GO term analysis of the genes found by ANOVA to be differentially regulated.

A gene ontology (GO) analysis of the genes that define each component revealed that the genes located in the positive values of

1st PC are mainly involved in oxidation-reduction processes, secondary metabolism and polysaccharide metabolism, which includes cell wall biogenesis (Table S6 and Figure S1), while genes located in the negative values of 1st PC are principally involved in general primary metabolism, in particular metabolism of carboxilic and organic acids, ketones, small molecules, amino acids and coenzymes, and oxidation-reduction processes (Table S7 and Figure S1). The positive values of the 2nd PC are characterized by genes involved in secondary and primary metabolism (in particular, metabolism of carbohydrates, cellular nitrogen, carboxilic acids, ketones, small molecules, amino acids and coenzymes, and oxidation-reduction processes) (Table S8 and Figure S2).
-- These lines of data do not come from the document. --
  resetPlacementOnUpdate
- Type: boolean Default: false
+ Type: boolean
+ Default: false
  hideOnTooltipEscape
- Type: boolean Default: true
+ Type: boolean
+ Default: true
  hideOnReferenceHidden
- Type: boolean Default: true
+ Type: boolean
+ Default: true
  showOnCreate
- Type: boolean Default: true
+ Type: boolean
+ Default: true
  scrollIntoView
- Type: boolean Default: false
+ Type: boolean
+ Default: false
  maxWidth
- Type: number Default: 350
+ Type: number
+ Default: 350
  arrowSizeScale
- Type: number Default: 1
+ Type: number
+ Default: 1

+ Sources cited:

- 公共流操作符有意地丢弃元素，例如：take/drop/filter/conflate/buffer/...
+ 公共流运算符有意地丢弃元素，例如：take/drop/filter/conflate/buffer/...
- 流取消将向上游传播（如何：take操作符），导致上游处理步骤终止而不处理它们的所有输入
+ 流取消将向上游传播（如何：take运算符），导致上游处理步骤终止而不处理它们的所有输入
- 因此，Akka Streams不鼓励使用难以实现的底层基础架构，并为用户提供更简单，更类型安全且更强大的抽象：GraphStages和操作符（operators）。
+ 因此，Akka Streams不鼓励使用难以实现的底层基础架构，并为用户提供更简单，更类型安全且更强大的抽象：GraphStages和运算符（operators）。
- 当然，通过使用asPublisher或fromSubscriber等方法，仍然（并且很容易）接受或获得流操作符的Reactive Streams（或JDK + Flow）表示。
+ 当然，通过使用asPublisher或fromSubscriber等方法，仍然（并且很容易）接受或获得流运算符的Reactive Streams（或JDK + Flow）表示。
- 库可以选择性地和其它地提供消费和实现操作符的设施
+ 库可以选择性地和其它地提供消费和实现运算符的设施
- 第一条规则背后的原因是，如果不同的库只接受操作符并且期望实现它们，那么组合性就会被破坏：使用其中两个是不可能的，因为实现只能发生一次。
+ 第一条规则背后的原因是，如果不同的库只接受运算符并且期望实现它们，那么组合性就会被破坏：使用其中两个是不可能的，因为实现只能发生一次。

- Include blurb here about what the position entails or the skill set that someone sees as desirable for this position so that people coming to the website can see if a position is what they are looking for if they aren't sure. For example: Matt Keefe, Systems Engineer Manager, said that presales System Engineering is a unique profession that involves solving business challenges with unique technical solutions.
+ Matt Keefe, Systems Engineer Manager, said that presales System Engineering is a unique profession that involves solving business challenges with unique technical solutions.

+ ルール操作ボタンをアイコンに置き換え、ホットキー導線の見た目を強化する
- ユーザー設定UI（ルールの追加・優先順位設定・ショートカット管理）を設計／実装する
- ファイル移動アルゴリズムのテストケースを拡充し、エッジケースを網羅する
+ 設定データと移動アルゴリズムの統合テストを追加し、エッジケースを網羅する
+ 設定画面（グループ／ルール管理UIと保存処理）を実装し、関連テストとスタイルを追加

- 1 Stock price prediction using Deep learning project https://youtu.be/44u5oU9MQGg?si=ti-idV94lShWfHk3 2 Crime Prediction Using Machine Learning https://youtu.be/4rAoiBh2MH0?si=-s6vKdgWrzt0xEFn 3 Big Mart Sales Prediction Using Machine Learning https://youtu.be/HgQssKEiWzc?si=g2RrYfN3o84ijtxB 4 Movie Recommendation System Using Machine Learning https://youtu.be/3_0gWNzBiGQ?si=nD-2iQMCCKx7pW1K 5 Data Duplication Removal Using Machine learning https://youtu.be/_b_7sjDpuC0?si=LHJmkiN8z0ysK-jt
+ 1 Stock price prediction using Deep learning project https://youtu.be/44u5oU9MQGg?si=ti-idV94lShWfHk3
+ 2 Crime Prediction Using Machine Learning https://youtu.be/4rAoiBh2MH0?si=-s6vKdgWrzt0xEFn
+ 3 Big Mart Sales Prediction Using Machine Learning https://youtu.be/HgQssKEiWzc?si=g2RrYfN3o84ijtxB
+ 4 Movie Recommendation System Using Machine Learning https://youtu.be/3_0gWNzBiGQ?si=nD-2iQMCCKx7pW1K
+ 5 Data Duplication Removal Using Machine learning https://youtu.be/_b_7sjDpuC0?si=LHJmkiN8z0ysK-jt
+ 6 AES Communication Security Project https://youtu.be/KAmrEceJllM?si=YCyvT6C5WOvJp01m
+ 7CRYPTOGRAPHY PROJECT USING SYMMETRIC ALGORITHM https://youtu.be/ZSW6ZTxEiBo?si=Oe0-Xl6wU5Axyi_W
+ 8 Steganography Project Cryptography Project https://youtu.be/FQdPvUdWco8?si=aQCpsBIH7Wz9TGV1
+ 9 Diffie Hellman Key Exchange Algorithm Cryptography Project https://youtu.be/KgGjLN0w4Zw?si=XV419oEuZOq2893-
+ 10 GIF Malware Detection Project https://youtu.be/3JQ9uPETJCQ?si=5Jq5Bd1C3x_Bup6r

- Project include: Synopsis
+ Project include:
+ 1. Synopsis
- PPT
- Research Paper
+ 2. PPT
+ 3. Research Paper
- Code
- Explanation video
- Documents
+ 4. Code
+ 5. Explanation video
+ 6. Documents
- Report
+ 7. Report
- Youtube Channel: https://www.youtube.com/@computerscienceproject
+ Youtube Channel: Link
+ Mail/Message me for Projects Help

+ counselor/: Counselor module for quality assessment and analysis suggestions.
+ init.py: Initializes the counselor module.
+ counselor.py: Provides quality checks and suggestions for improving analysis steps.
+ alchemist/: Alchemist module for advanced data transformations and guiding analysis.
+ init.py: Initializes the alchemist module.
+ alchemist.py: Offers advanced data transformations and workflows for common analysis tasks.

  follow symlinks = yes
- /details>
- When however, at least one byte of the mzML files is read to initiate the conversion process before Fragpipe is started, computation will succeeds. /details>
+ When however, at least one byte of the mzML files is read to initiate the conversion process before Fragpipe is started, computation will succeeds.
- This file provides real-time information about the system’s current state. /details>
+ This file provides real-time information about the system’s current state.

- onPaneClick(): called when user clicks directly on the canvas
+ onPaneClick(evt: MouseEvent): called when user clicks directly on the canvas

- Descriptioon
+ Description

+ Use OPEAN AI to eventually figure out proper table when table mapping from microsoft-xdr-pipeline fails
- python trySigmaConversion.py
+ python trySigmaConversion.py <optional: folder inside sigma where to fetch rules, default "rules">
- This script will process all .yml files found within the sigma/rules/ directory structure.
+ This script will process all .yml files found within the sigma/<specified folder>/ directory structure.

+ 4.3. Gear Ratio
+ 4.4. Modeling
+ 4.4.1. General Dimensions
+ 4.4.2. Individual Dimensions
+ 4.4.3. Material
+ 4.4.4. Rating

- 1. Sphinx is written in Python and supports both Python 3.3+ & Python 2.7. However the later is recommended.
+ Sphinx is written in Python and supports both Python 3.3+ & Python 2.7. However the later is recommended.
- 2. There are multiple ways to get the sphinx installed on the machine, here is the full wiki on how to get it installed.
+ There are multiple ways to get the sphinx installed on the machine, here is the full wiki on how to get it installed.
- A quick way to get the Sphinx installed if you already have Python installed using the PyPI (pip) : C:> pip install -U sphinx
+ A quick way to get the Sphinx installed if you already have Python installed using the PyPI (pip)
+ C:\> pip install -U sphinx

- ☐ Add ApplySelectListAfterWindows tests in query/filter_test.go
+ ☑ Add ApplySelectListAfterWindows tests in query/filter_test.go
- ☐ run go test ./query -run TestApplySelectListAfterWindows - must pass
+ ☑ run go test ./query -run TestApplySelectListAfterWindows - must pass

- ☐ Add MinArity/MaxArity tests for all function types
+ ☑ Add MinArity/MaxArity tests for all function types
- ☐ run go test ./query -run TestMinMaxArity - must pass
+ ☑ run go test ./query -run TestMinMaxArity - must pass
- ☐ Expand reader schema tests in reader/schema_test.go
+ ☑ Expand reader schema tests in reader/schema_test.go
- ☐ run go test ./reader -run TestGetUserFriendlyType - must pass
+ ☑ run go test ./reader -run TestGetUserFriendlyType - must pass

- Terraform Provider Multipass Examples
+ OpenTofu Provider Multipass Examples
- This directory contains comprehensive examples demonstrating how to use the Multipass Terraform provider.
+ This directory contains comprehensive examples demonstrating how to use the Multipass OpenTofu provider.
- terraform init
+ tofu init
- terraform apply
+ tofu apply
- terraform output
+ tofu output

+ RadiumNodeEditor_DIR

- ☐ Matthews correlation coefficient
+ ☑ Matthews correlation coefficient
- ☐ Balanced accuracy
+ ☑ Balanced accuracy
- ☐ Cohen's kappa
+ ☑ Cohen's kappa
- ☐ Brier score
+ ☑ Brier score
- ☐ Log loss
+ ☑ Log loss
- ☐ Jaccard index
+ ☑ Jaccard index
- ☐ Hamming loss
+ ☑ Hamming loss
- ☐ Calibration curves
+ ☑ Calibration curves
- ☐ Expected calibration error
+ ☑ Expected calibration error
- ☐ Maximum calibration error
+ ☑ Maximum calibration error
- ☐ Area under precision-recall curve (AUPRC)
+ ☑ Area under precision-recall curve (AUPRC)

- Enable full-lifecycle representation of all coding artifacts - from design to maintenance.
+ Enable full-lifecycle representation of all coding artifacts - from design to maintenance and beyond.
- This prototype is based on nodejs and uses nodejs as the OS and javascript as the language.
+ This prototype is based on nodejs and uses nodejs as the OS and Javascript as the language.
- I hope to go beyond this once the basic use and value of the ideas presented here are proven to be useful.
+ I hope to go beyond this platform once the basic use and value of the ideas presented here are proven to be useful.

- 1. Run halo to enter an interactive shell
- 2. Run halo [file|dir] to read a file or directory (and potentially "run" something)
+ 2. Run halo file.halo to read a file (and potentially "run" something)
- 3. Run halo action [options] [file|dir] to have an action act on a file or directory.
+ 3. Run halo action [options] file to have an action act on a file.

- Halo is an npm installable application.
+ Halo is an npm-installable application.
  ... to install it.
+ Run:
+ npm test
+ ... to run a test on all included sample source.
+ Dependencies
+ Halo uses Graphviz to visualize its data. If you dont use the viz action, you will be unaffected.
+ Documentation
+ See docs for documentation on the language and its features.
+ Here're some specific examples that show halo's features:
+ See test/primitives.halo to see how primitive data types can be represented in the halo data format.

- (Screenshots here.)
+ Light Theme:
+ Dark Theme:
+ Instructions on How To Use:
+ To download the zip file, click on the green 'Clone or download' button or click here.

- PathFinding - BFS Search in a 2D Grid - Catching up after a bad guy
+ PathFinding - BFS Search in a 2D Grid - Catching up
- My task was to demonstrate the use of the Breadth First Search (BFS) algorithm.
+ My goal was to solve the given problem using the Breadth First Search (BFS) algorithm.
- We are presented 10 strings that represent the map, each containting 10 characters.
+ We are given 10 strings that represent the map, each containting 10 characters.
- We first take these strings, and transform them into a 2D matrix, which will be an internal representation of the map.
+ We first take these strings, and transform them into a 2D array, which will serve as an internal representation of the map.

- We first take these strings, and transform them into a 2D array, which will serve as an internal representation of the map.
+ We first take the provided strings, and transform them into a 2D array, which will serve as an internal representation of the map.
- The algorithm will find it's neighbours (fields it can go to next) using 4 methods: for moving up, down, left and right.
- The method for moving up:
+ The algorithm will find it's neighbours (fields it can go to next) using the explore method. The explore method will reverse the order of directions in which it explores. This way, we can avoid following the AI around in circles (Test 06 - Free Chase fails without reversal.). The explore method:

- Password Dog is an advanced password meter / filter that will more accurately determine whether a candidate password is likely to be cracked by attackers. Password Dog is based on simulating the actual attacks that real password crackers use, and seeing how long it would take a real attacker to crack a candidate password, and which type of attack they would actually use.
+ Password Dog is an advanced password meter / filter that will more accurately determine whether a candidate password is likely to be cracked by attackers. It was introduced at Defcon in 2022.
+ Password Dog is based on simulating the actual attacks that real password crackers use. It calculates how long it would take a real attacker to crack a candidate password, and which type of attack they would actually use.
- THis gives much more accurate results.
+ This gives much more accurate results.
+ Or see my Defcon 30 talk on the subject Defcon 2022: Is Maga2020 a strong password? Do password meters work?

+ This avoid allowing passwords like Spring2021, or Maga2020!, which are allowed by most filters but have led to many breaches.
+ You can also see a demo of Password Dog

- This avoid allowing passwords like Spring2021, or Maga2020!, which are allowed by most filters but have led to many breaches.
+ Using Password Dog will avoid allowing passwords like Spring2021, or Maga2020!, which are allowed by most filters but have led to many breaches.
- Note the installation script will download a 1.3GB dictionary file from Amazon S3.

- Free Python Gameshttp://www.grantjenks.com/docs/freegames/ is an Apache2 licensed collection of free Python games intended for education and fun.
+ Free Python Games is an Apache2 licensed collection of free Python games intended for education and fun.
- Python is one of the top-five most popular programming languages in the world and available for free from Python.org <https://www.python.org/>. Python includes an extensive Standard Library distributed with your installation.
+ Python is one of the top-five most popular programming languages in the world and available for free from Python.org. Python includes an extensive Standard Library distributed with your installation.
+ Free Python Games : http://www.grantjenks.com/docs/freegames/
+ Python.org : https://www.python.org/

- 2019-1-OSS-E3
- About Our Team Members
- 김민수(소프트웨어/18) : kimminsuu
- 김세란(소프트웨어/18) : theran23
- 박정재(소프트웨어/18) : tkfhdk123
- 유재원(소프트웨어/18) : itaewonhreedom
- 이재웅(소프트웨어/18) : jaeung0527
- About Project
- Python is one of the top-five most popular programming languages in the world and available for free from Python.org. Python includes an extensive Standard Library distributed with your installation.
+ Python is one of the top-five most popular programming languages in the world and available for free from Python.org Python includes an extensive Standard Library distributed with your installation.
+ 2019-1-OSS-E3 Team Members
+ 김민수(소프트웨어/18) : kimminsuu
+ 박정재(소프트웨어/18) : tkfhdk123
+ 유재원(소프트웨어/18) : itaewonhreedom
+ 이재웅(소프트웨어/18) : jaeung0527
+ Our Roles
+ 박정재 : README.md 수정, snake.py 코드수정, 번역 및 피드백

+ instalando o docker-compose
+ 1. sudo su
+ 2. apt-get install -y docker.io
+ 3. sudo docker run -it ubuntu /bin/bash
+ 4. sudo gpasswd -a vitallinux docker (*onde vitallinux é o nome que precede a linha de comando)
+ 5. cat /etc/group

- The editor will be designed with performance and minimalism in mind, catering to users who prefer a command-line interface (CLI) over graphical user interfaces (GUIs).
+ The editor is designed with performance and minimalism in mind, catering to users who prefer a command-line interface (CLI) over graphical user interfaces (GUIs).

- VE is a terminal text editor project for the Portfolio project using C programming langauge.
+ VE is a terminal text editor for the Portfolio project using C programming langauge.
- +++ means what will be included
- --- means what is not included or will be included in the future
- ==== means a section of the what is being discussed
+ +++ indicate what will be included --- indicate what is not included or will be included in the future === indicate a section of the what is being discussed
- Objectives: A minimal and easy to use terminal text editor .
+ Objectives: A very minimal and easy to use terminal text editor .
The genes that group at the negative values of the 2nd PC are involved in the metabolism of xylan and glucan carbohydrates, and cell wall polysaccharide metabolism (Table S9 and Figure S2). Interestingly, there was a major contribution of unknown genes (aproximately

50%) in this category (negative values of the second PC). The expression of most of the genes in the GO categories of response to stress, cellular response to stress, DNA metabolic process, response to DNA damage stimulus and DNA repair was higher in the gcnE mutant grown under conidiation conditions (Figure S2). Two strange cases are ppoA and phiA. ppoA is responsible for the synthesis of an oxylipin that regulates the balance between conidiation and sexual development (TSITSIGIANNIS et al. 2004). The expression of ppoA is also higher in the gcnE mutant growing under conidiation conditions. phiA, a gene required for phialide formation (MELIN et al. 2003), was up-regulated in the gcnE mutant even growing vegetatively.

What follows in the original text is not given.